→ Your objective
Would you transcribe the entries below, beginning at the line with "- ☐ Use HTTPS for shutters" and ending after the line with "- ☐ Upgrade Aurora ESP", exactly, with no picture and nothing more?

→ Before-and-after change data
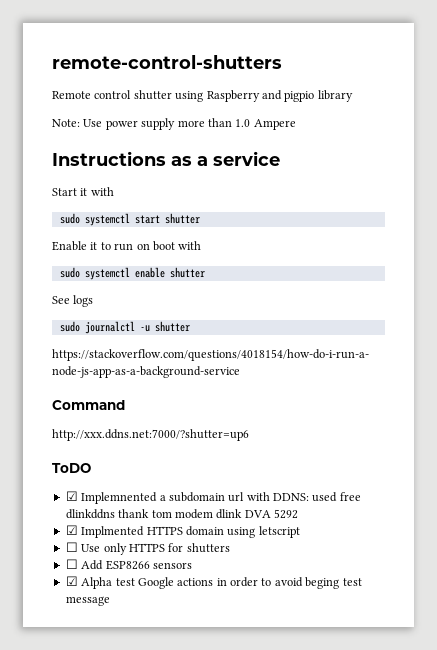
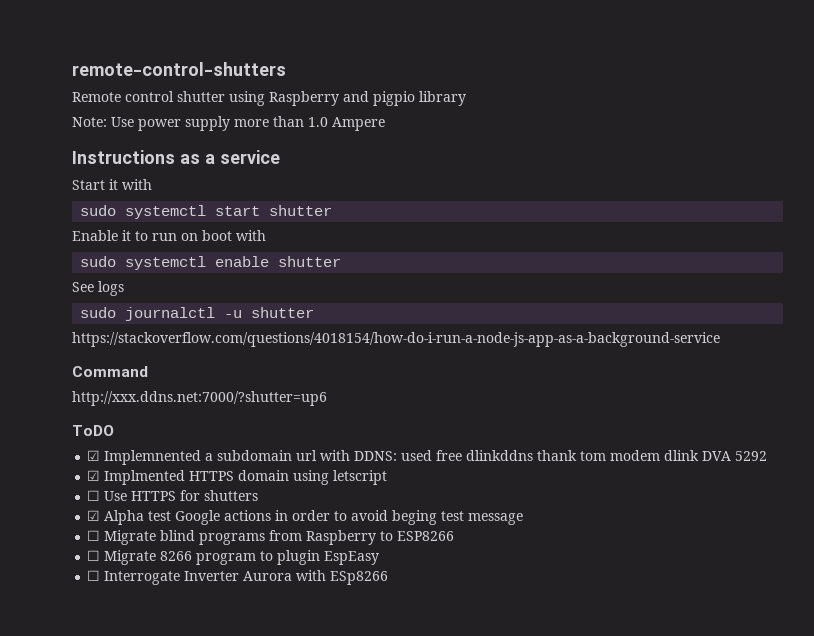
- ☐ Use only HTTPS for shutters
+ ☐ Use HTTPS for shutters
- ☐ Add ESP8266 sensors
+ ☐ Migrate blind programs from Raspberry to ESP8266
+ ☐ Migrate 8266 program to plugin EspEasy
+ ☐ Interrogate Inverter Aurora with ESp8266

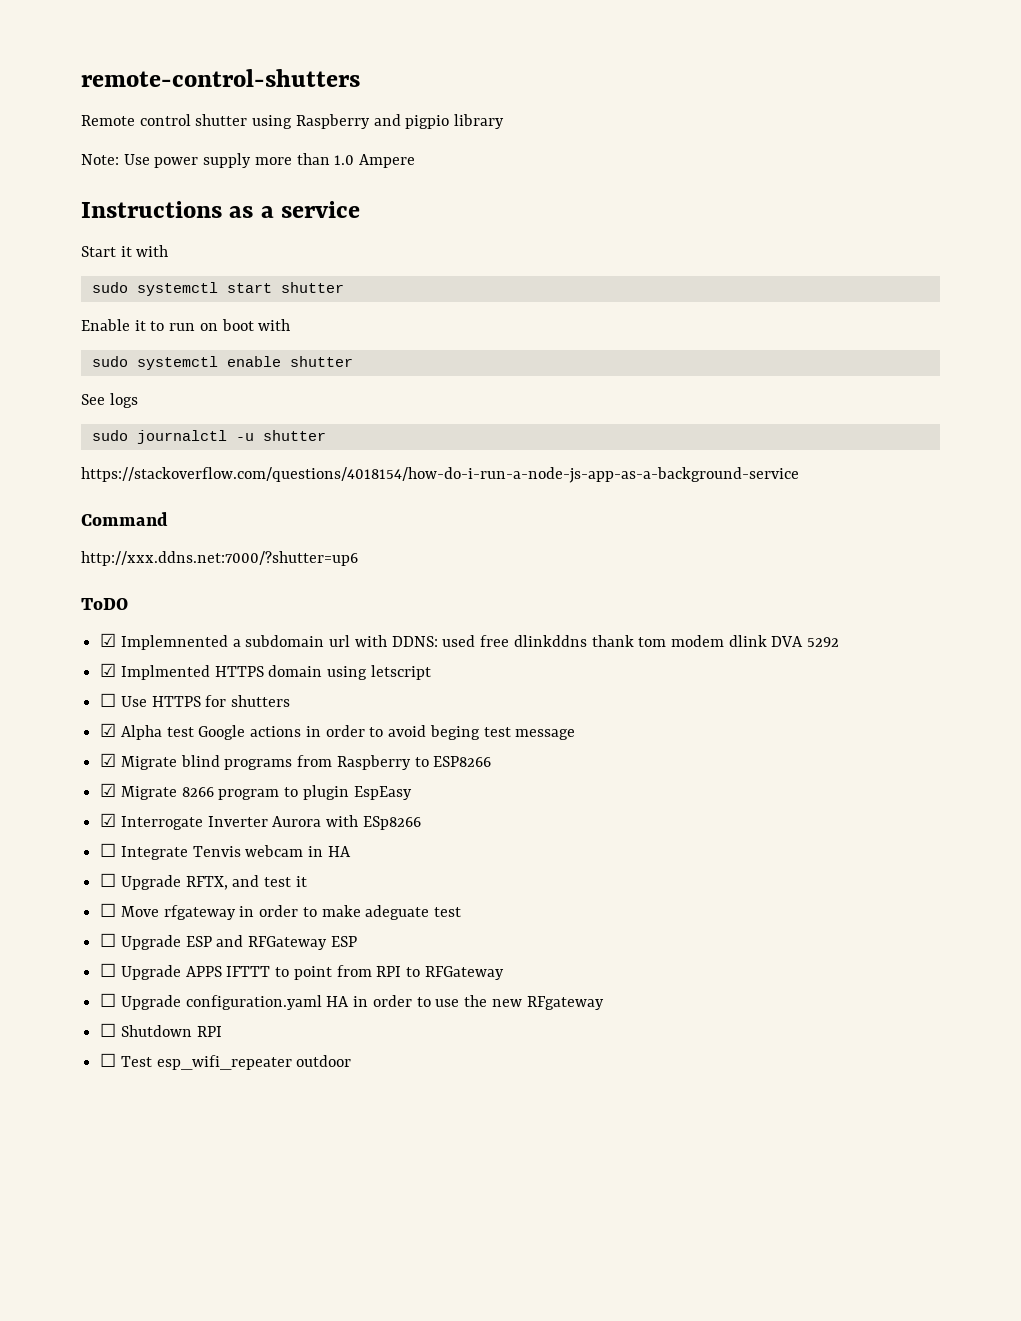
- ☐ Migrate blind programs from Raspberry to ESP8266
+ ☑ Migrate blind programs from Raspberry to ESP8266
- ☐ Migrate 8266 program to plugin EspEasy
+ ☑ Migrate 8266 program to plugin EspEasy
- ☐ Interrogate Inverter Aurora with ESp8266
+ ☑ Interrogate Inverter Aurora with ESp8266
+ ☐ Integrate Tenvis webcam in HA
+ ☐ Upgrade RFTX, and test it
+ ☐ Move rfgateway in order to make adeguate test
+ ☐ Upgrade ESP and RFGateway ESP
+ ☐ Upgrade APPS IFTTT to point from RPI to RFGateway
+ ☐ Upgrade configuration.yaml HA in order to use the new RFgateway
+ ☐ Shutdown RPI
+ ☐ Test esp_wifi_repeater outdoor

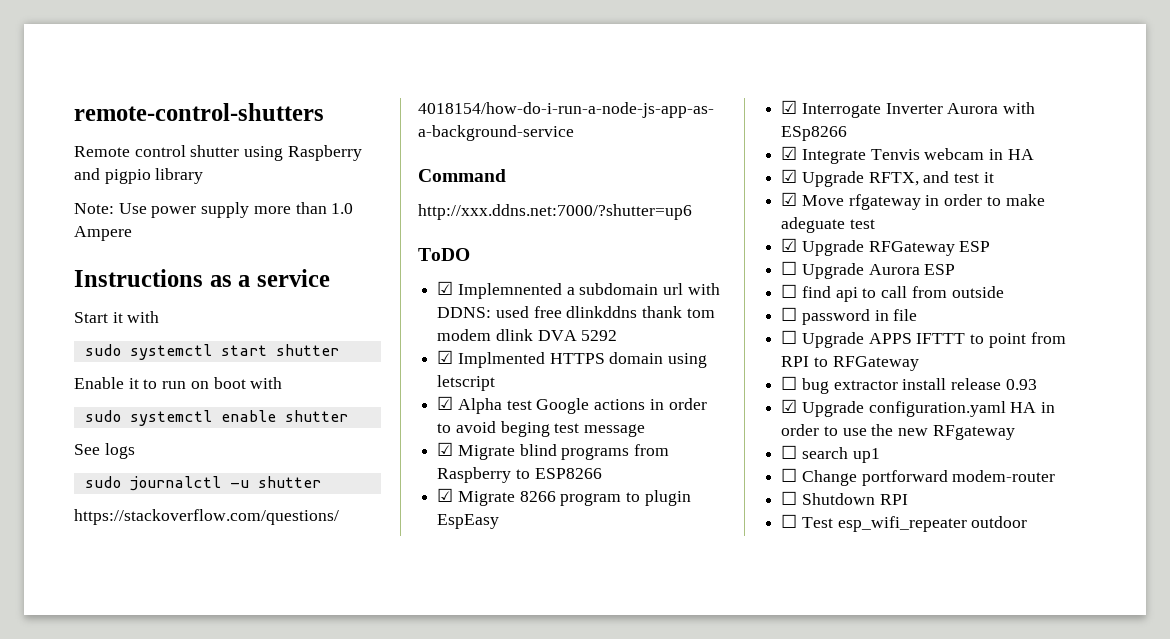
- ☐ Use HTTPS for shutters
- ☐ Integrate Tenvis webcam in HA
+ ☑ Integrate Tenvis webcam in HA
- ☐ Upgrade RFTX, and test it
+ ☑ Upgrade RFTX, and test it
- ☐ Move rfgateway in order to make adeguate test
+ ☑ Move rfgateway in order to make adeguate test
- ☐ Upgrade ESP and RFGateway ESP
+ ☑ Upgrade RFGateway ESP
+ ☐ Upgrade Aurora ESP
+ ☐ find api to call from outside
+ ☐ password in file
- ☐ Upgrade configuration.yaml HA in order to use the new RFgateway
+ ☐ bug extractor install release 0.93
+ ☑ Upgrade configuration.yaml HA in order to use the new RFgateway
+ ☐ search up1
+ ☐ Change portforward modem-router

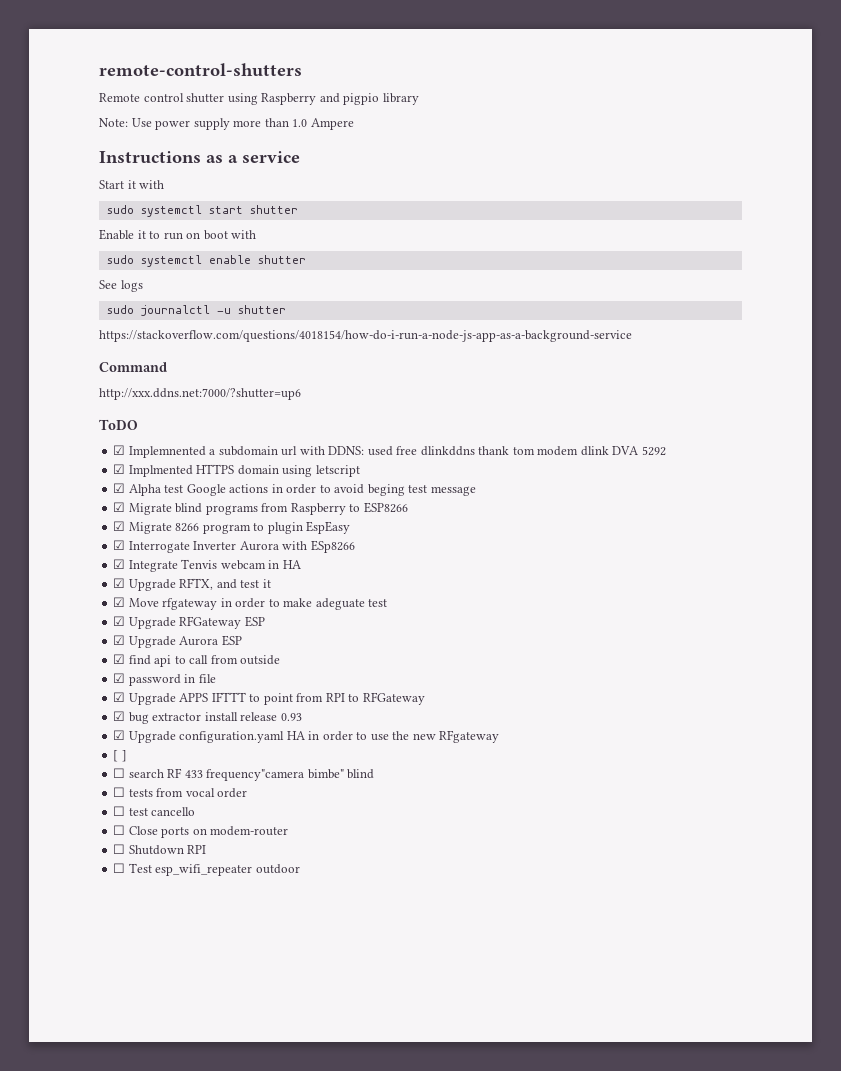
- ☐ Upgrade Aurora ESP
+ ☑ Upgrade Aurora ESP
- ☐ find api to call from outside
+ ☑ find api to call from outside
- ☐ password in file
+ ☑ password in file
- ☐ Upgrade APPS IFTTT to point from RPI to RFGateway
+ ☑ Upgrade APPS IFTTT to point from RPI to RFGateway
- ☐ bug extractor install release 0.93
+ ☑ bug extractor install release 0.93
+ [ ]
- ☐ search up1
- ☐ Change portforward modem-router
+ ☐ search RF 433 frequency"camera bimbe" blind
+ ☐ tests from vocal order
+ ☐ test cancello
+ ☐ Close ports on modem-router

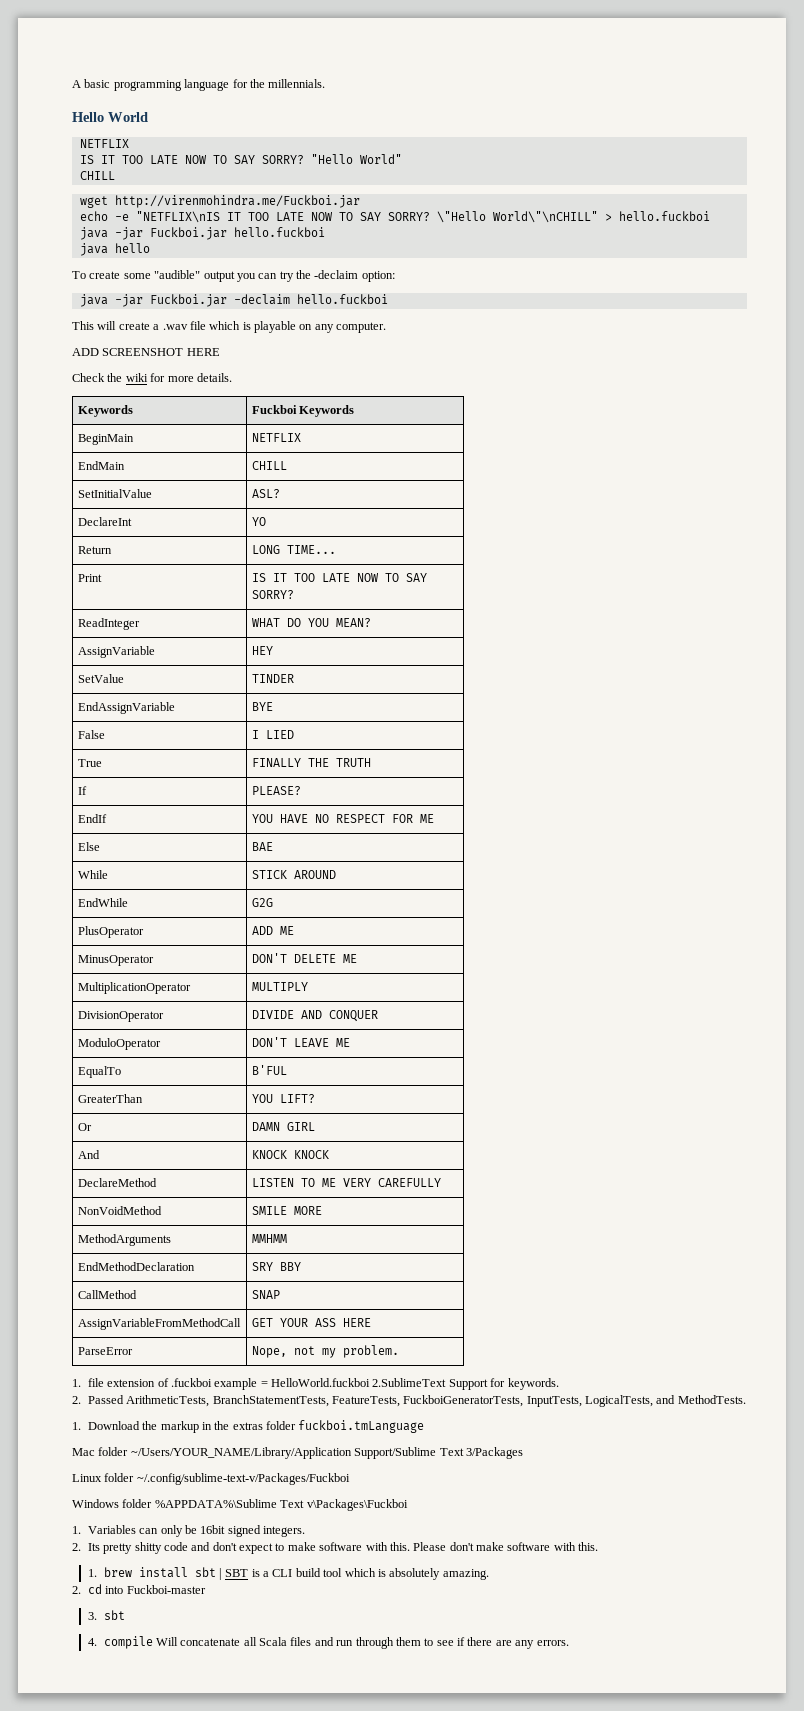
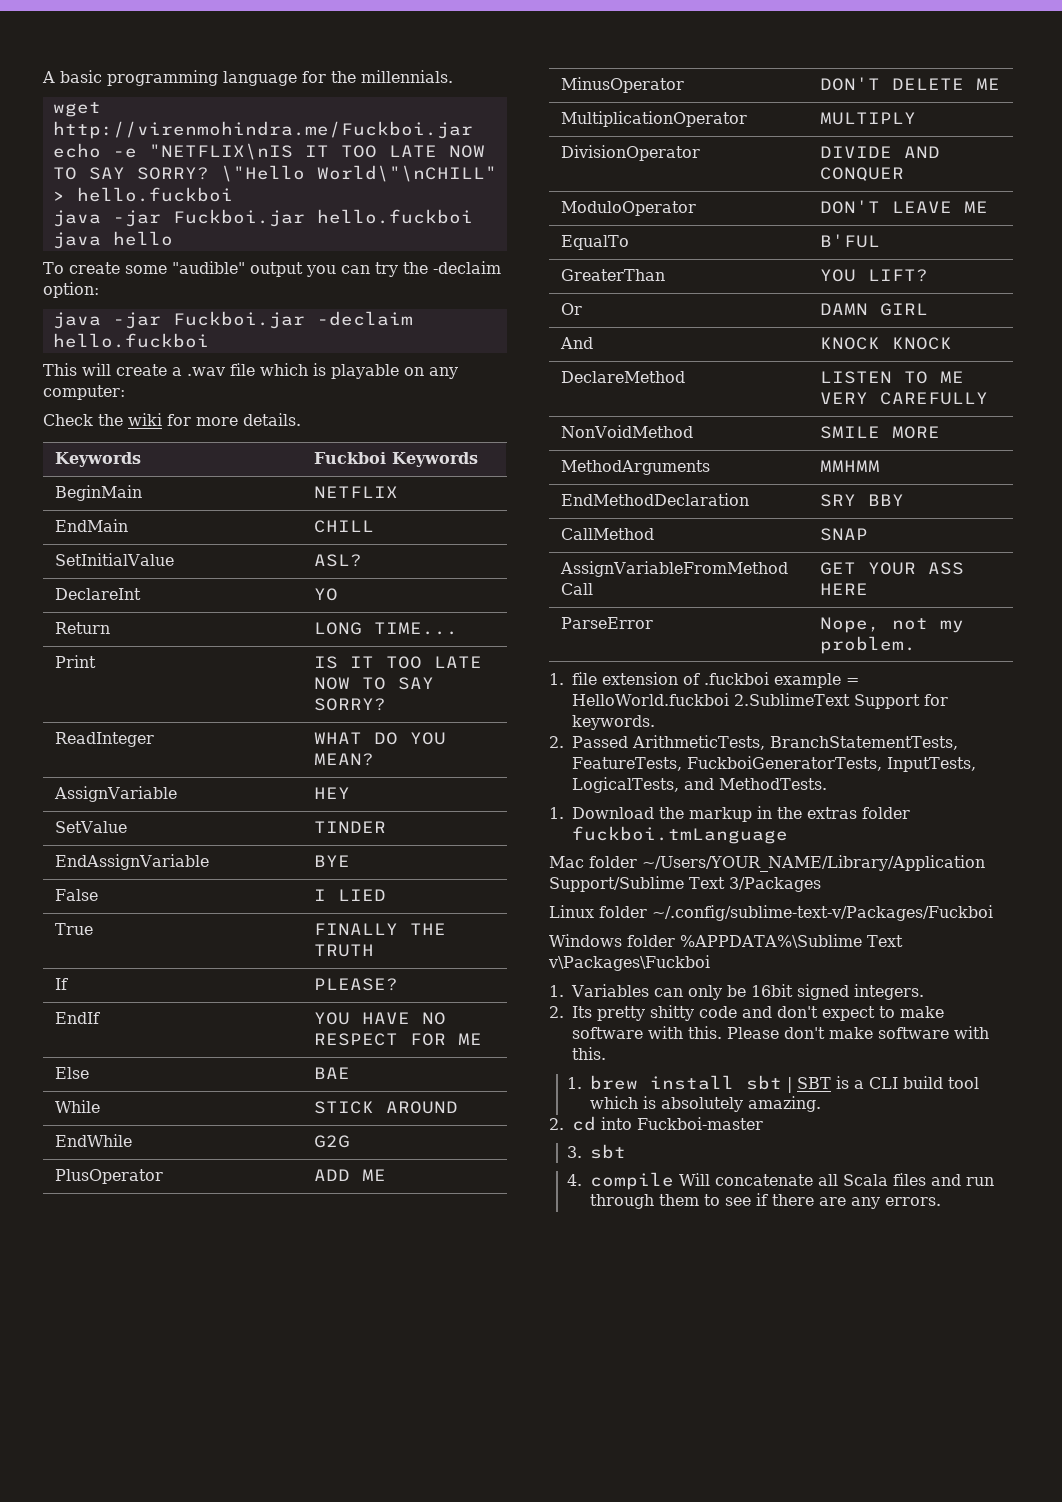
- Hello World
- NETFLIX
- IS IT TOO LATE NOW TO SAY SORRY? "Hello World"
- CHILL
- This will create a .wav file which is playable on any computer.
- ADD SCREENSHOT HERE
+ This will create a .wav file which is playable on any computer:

→ Result for this exercise
- ☐ Use HTTPS for shutters
- ☐ Integrate Tenvis webcam in HA
+ ☑ Integrate Tenvis webcam in HA
- ☐ Upgrade RFTX, and test it
+ ☑ Upgrade RFTX, and test it
- ☐ Move rfgateway in order to make adeguate test
+ ☑ Move rfgateway in order to make adeguate test
- ☐ Upgrade ESP and RFGateway ESP
+ ☑ Upgrade RFGateway ESP
+ ☐ Upgrade Aurora ESP
+ ☐ find api to call from outside
+ ☐ password in file
- ☐ Upgrade configuration.yaml HA in order to use the new RFgateway
+ ☐ bug extractor install release 0.93
+ ☑ Upgrade configuration.yaml HA in order to use the new RFgateway
+ ☐ search up1
+ ☐ Change portforward modem-router

- ☐ Upgrade Aurora ESP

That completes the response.